Browne’s Vulgar Errors. 47. Browne’s Inquiry into Vulgar Errors displays a great deal of erudition, but scarcely raises a high notion of Browne himself as a philosopher, or of the state of physical knowledge in England. The errors he indicates are such as none but illiterate persons, we should think, were likely to hold; and I believe that few on the Continent, so late as 1646, would have required to have them exploded with such an ostentation of proof. Who did not know that the phœnix is a fable? Browne was where the learned in Europe had been seventy years before, and seems to have been one of those who saturate their minds with bad books till they have little room for anything new that is better. A man of so much credulity and such an irregular imagination as Browne was almost sure to believe in witchcraft and all sorts of spiritual agencies. In no respect did he go in advance of his age, unless we make an exception for his declaration against persecution. He seems to have been fond of those trifling questions which the bad taste of the schoolmen and their contemporaries introduced; as whether a man has fewer ribs than a woman, whether Adam and Eve had navels, whether Methusaleh was the oldest man; the problems of children put to adults. With a strong curiosity and a real love of truth, Browne is a striking instance of a merely empirical mind; he is at sea with sails and a rudder, but without a compass or log-book; and has so little notion of any laws of nature, or of any inductive reasoning either as to efficient or final causes, that he never seems to judge anything to be true or false except by experiment.
Life and character of Peiresc. 48. In concluding our review of the sixteenth century, we selected Pinelli, as a single model of the literary character, which loving and encouraging knowledge, is yet too little distinguished by any writings to fall naturally within the general subject of these volumes.

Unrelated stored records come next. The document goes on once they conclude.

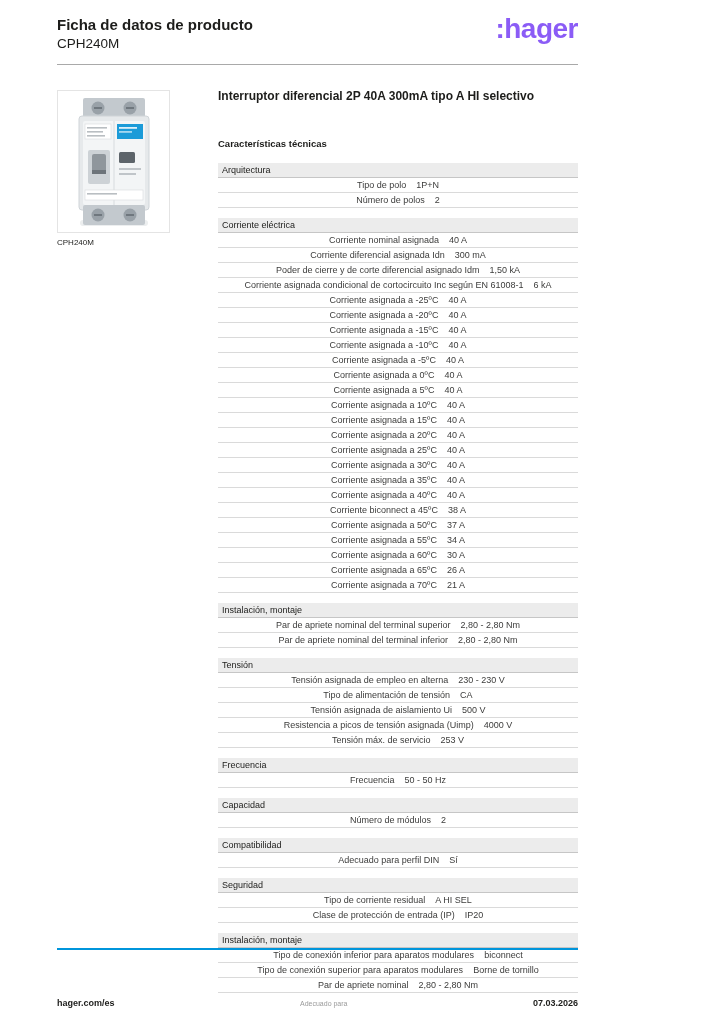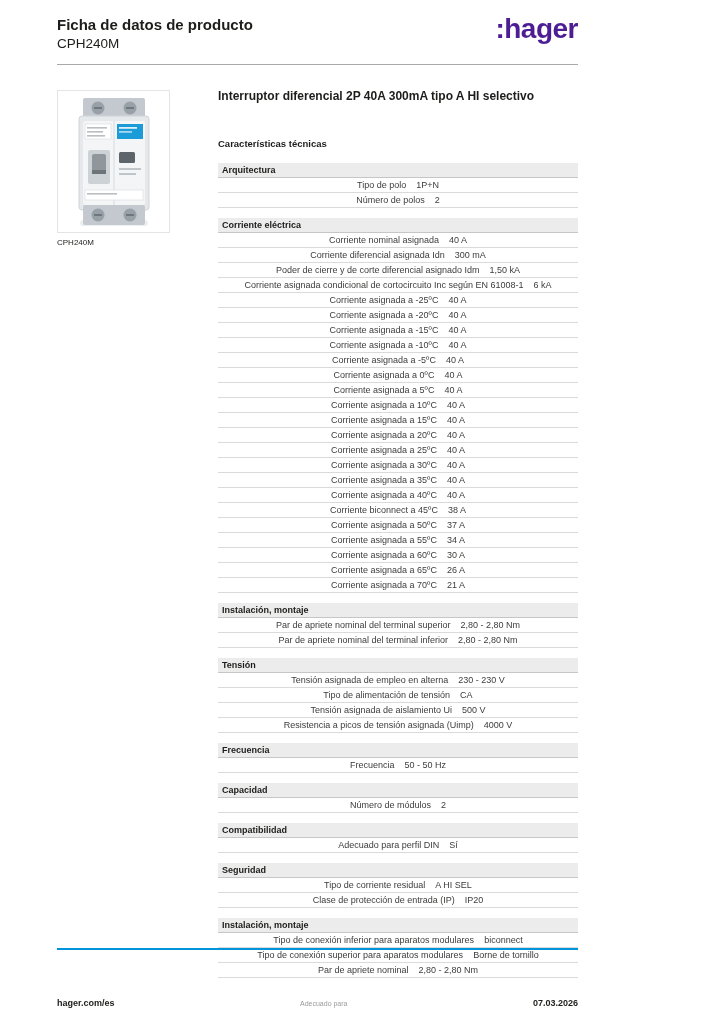":hager" div.logo { color: #4c1d95 -> #8b5cf6 }
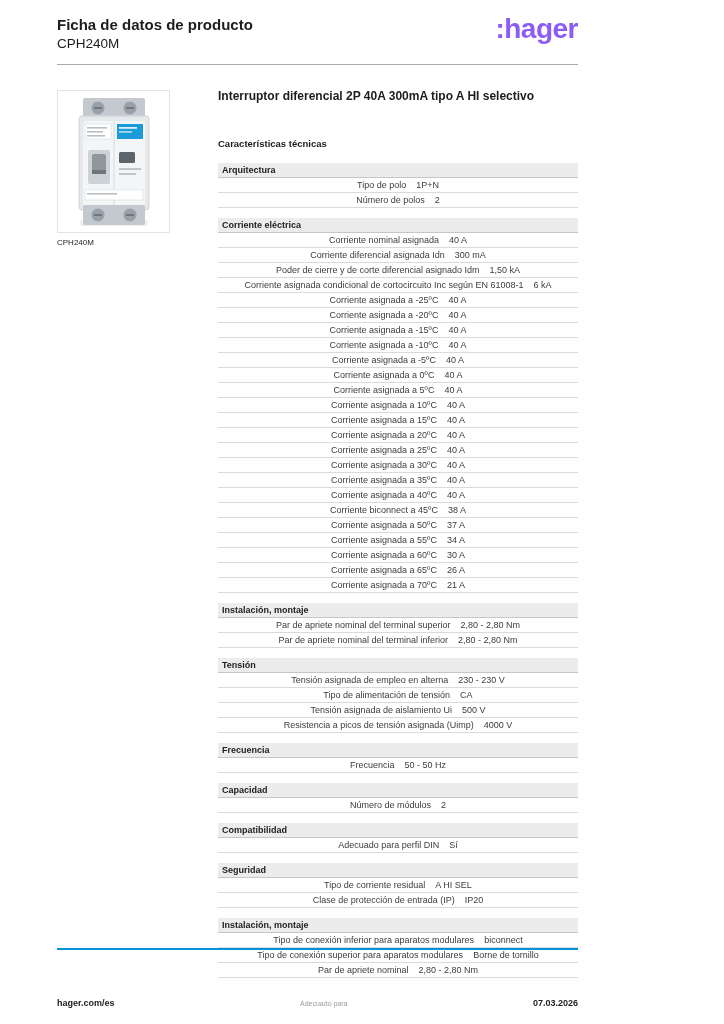"Arquitectura" .section-header { font-weight: 700 -> 400 }
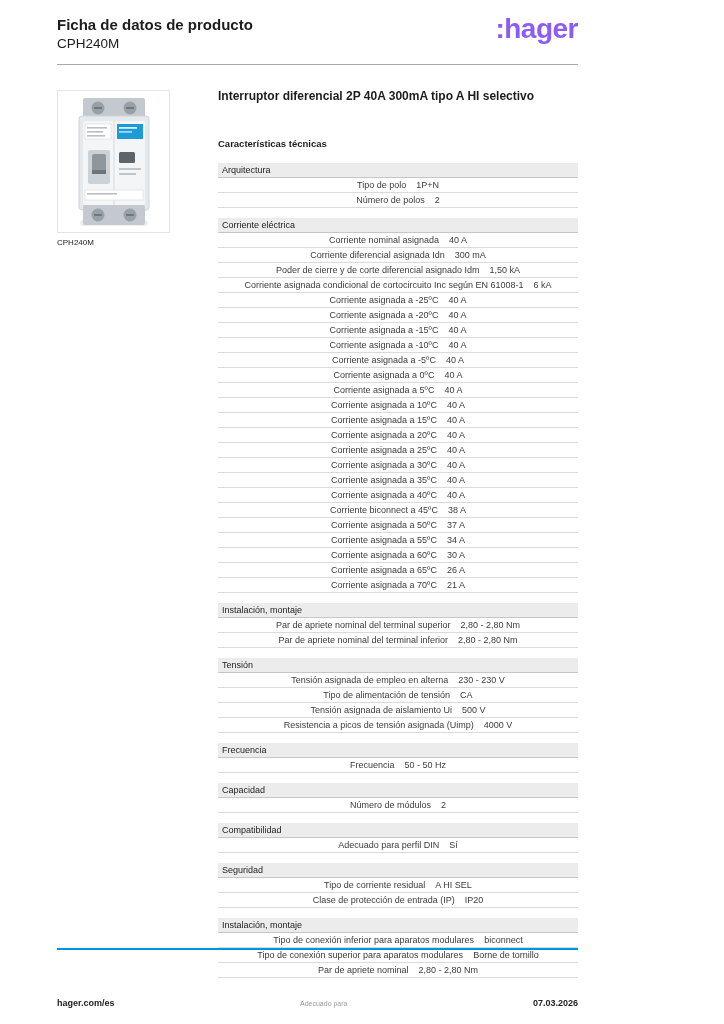"Tensión máx. de servicio" div.spec-row { html: none -> <div> <span>Tensión máx. de servicio</span> <span>253 V</span> </div> }
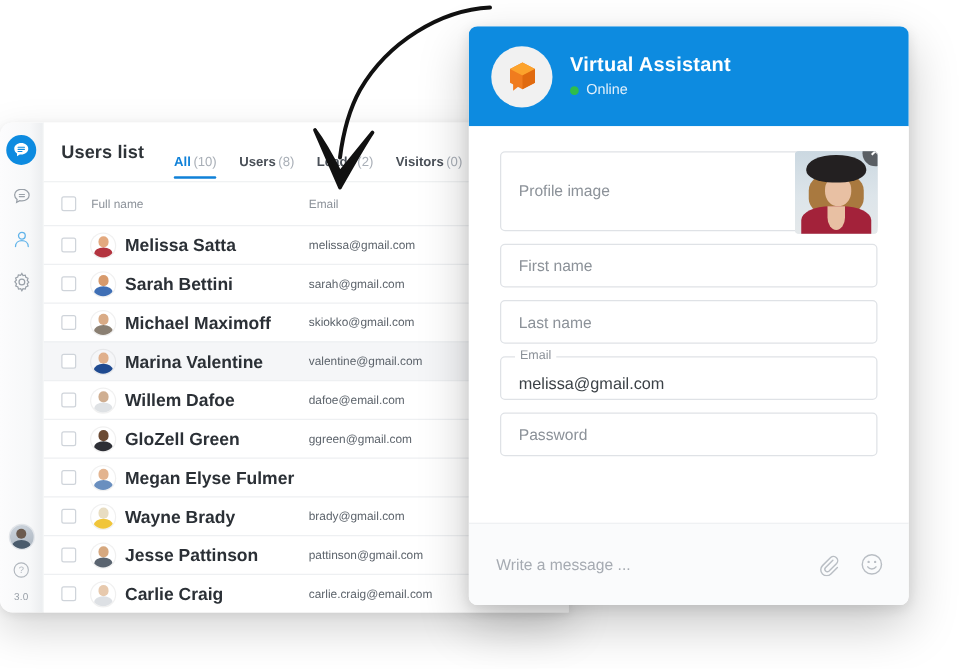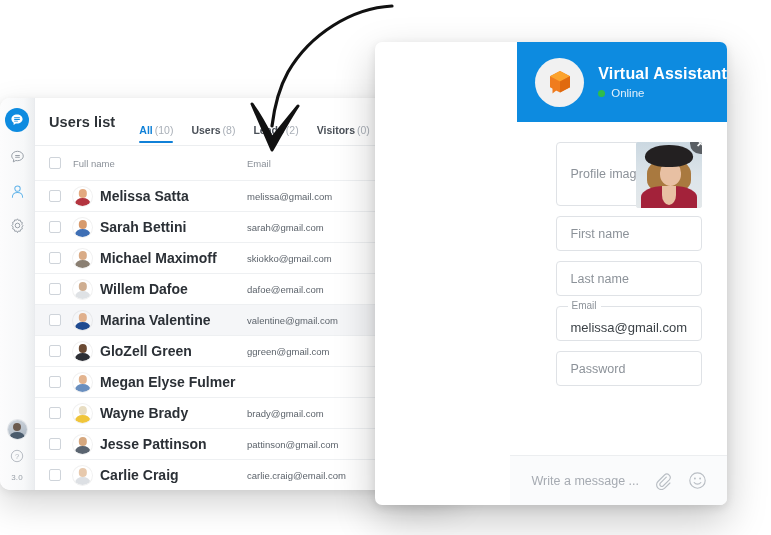"Virtual Assistant" .chat { align-items: flex-end -> none; top: 42px -> 21px }
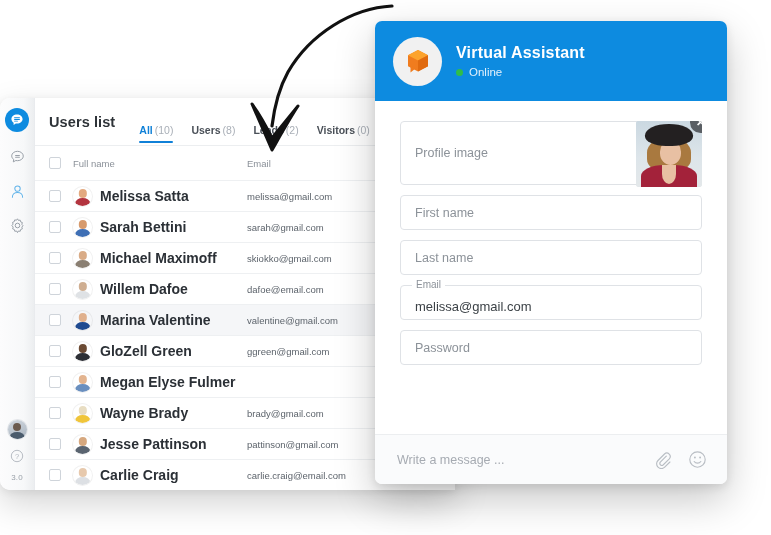"Willem Dafoe" div.tbl-row { order: before "Marina Valentine" -> after "Marina Valentine" }
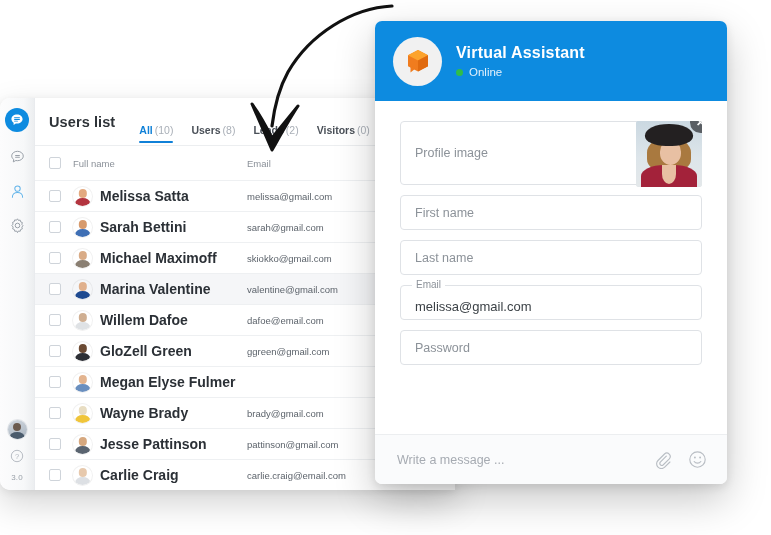"Write a message ..." .chat-foot { height: 50px -> 66px }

The period which we now bring to a close will furnish us with a much more considerable instance. Nicholas Peiresc was born in 1580, of an ancient family in Provence, which had for some generations held judicial offices in the parliament of Aix. An extraordinary thirst for every kind of knowledge characterized Peiresc from his earliest youth, and being of a weak constitution, as well as ample fortune, though he retained, like his family, an honourable post in the parliament, his time was principally devoted to the multifarious pursuits of an enlightened scholar. Like Pinelli, he delighted in the rarities of art and antiquity; but his own superior genius, and the vocation of that age towards science, led him on to a far more extensive field of inquiry. We have the life of Peiresc written by his countryman and intimate friend Gassendi; and no one who has any sympathy with science or with a noble character will read it without pleasure. Few books indeed of that period are more full of casual information.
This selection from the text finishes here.